Bella, bello, ¿quién lo es? En el reciente y delicioso Historia de la belleza, Umberto Eco dice que, en la segunda parte del siglo XX, la beldad corporizada sigue los lineamientos de los modelos propuestos desde los medios, y que en todos los casos se trata de patrones tan democráticos que incurren en la contradicción de alabar a la vez curvas extremas y delgadeces peligrosamente patológicas. “Los medios de comunicación de masas –escribe– ya no presentan un modelo unificado, un ideal único de belleza. Pueden recuperar, incuso en una publicidad destinada a durar tan sólo una semana, todas las experiencias de la vanguardia y ofrecer a la vez modelos de los años veinte, treinta o cuarenta, llegando incluso al redescubrimiento de formas ya en desuso de los automóviles de mediados de siglo. Los medios proponen de nuevo una iconografía decimonónica, el realismo fabuloso, la exuberancia de Mae West y la gracia anoréxica de las últimas modelos, la belleza negra de Naomí Campbell y la nórdica de Claudia Schiffer, la gracia del claqué tradicional de A Chorus Line y las arquitecturas futuristas y gélidas de Blade Runner, la mujer fatal de tantas transmisiones televisivas o de tantos mensajes publicitarios y la muchacha con la cara recién lavada al estilo de Julia Roberts o de Cameron Diaz, ofrecen Rambo y Platinette, o un George Clooney de cabellos cortos y los neocíber con el rostro metalizado y el cabello transformado en una selva de cúspides coloradas o pelados al cero.” Eco sabrá disculpar, pero más que a democracia eso suena a mecanismo propio de la sociedad de consumo; como sea, él agrega que se trata de “el politeísmo de la belleza”.

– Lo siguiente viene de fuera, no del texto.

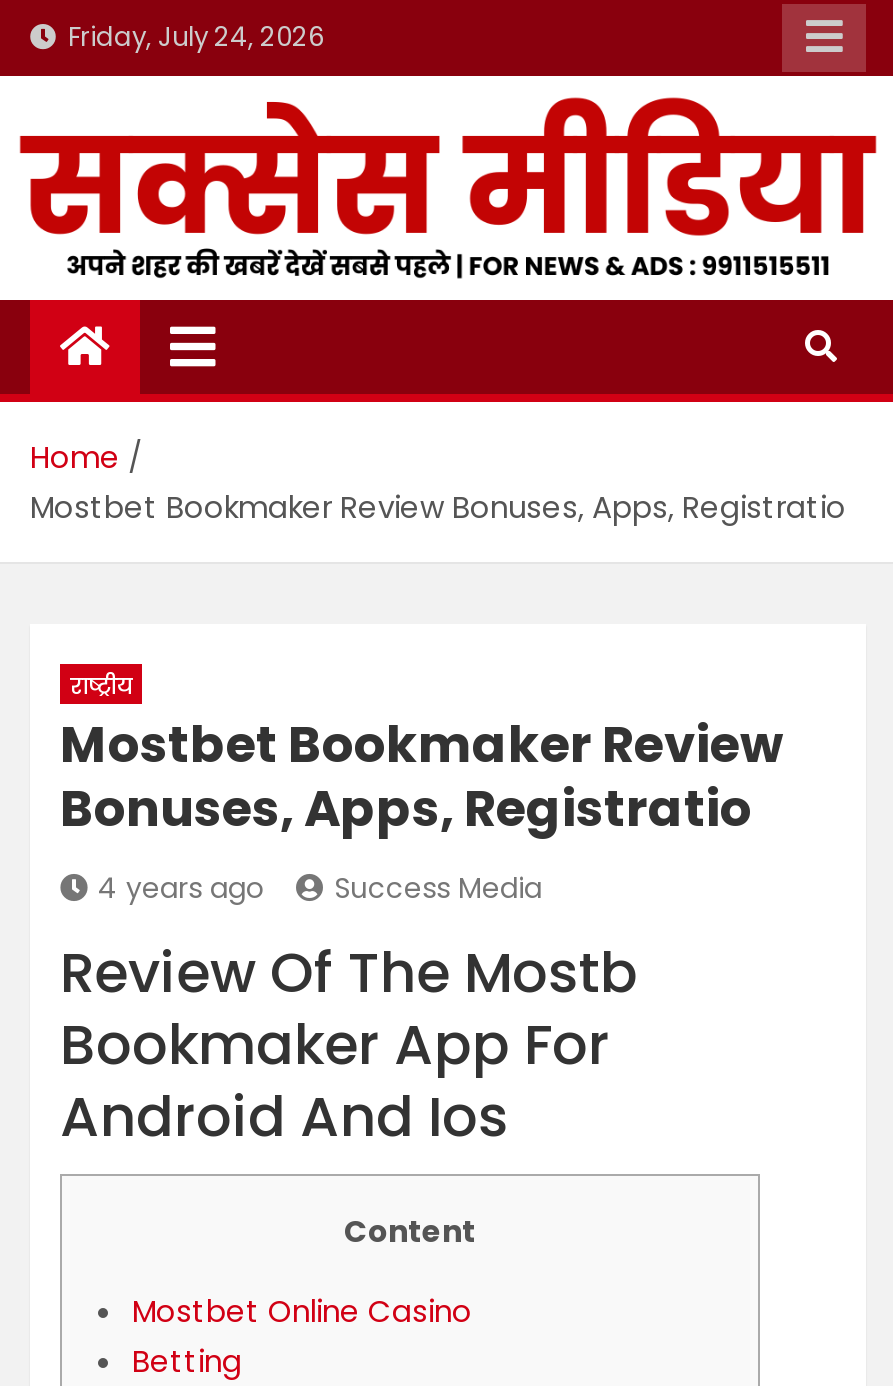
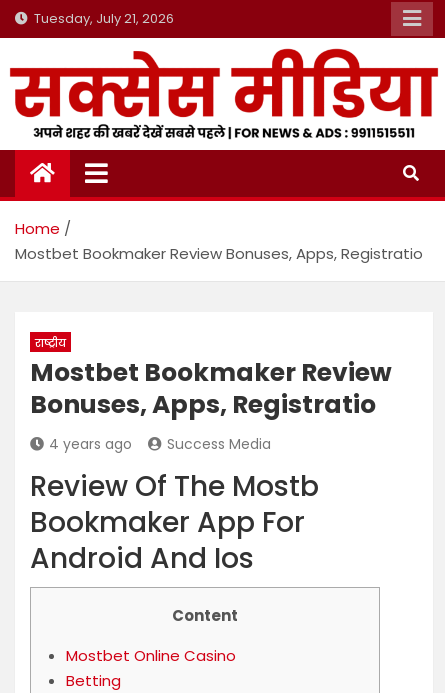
- Friday, July 24, 2026
+ Tuesday, July 21, 2026
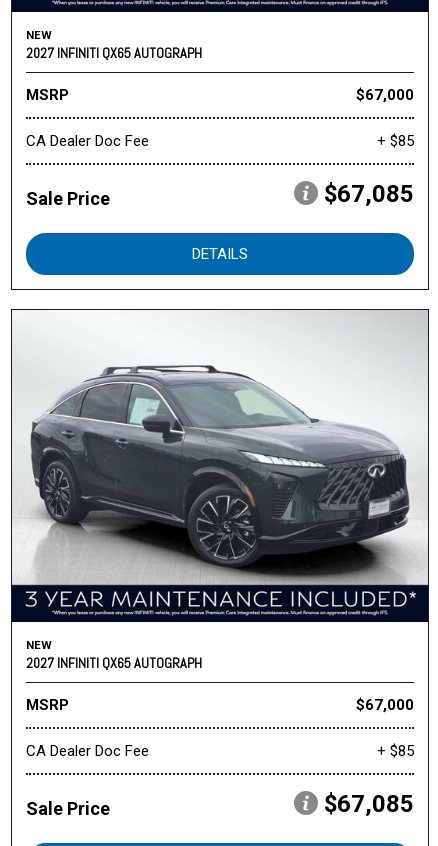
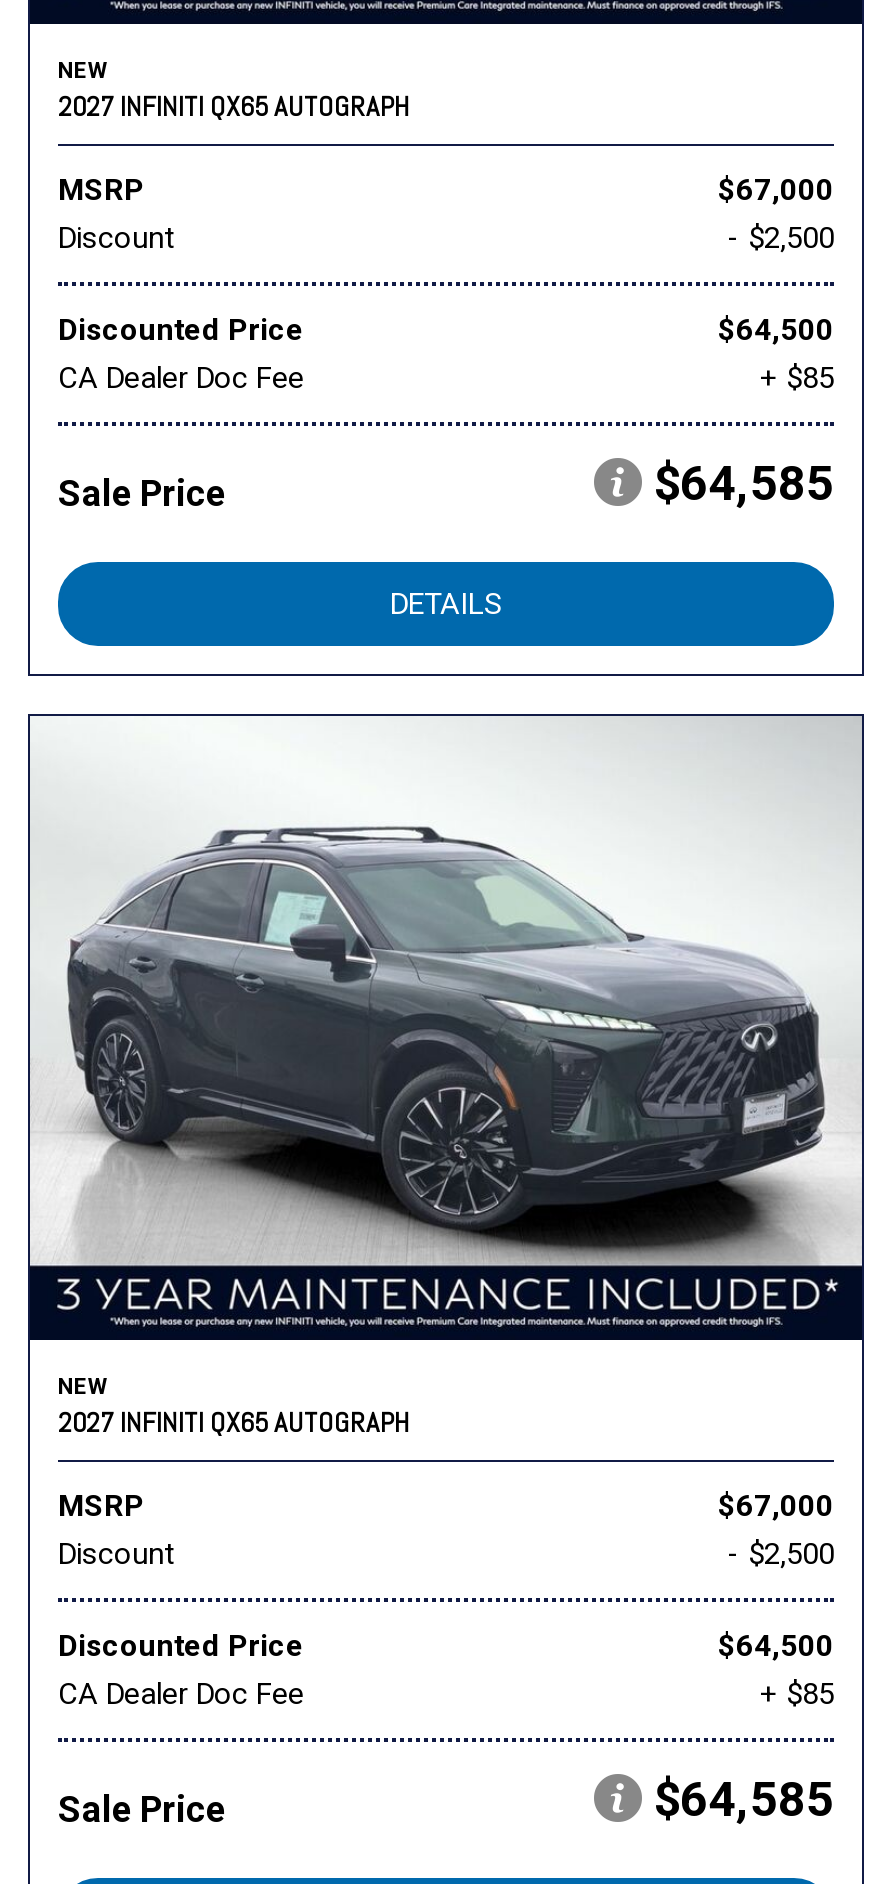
+ Discount
+ - $2,500
+ Discounted Price
+ $64,500

- $67,085
+ $64,585

+ Discount
+ - $2,500
+ Discounted Price
+ $64,500

- $67,085
+ $64,585
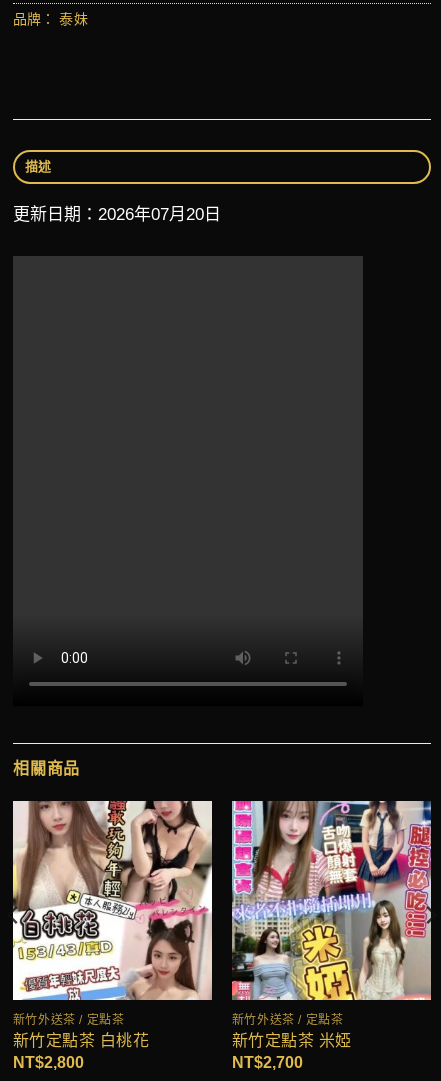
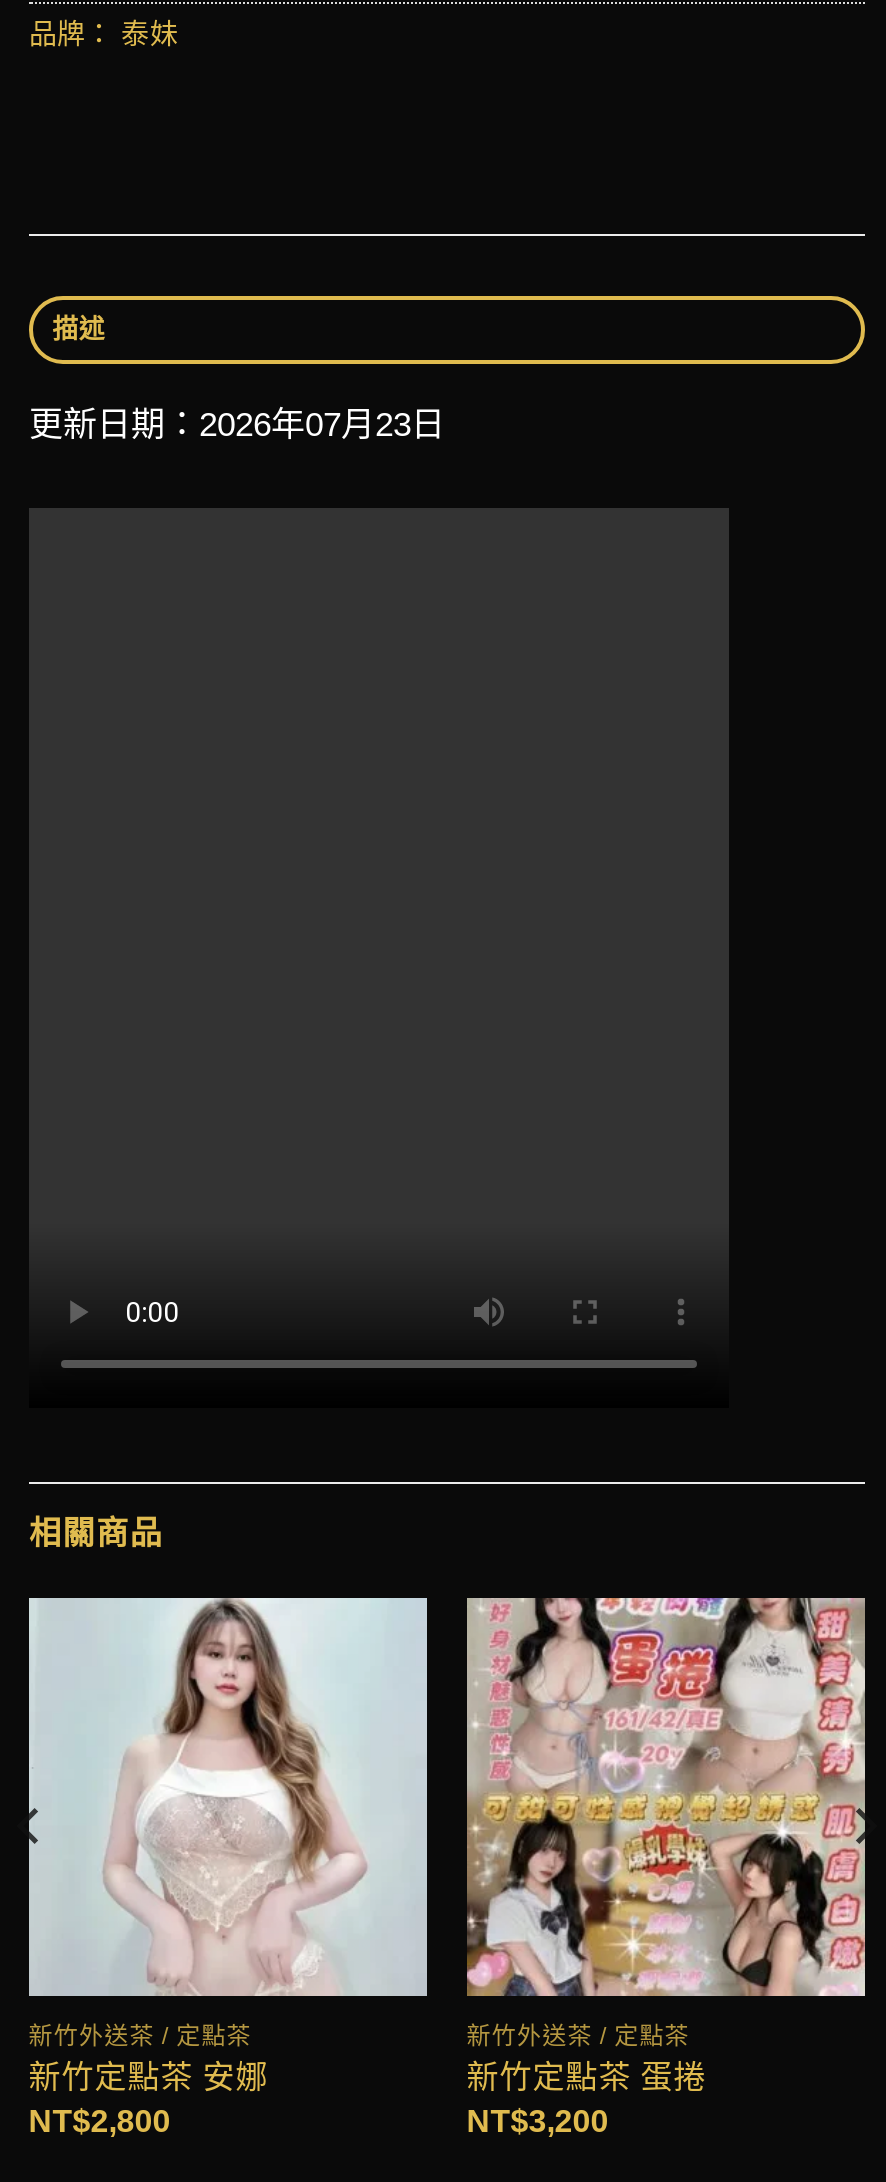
- 更新日期：2026年07月20日
+ 更新日期：2026年07月23日

- [image]
- 新竹定點茶 白桃花
+ [image]
+ 新竹定點茶 安娜

- [image]
- 新竹定點茶 米婭
- NT$2,700
+ [image]
+ 新竹定點茶 蛋捲
+ NT$3,200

Pero a fin de cuentas, ¿a qué tanta historia con la belleza? ¿Por qué inclusive en el terreno económico, lejos ya de las disquisiciones sobre las estrategias y los núcleos de las industrias cosméticas –aferradas a la belleza como valor por cuestiones bastante más terrenales que el placer, valga decir, por el dinero que el mito de la necesidad de la belleza entendida estrictamente en términos corporales reporta a sus arcas–, por qué, decíamos, otra vez la belleza? Y encima, ahora, pretendidamente despolitizada.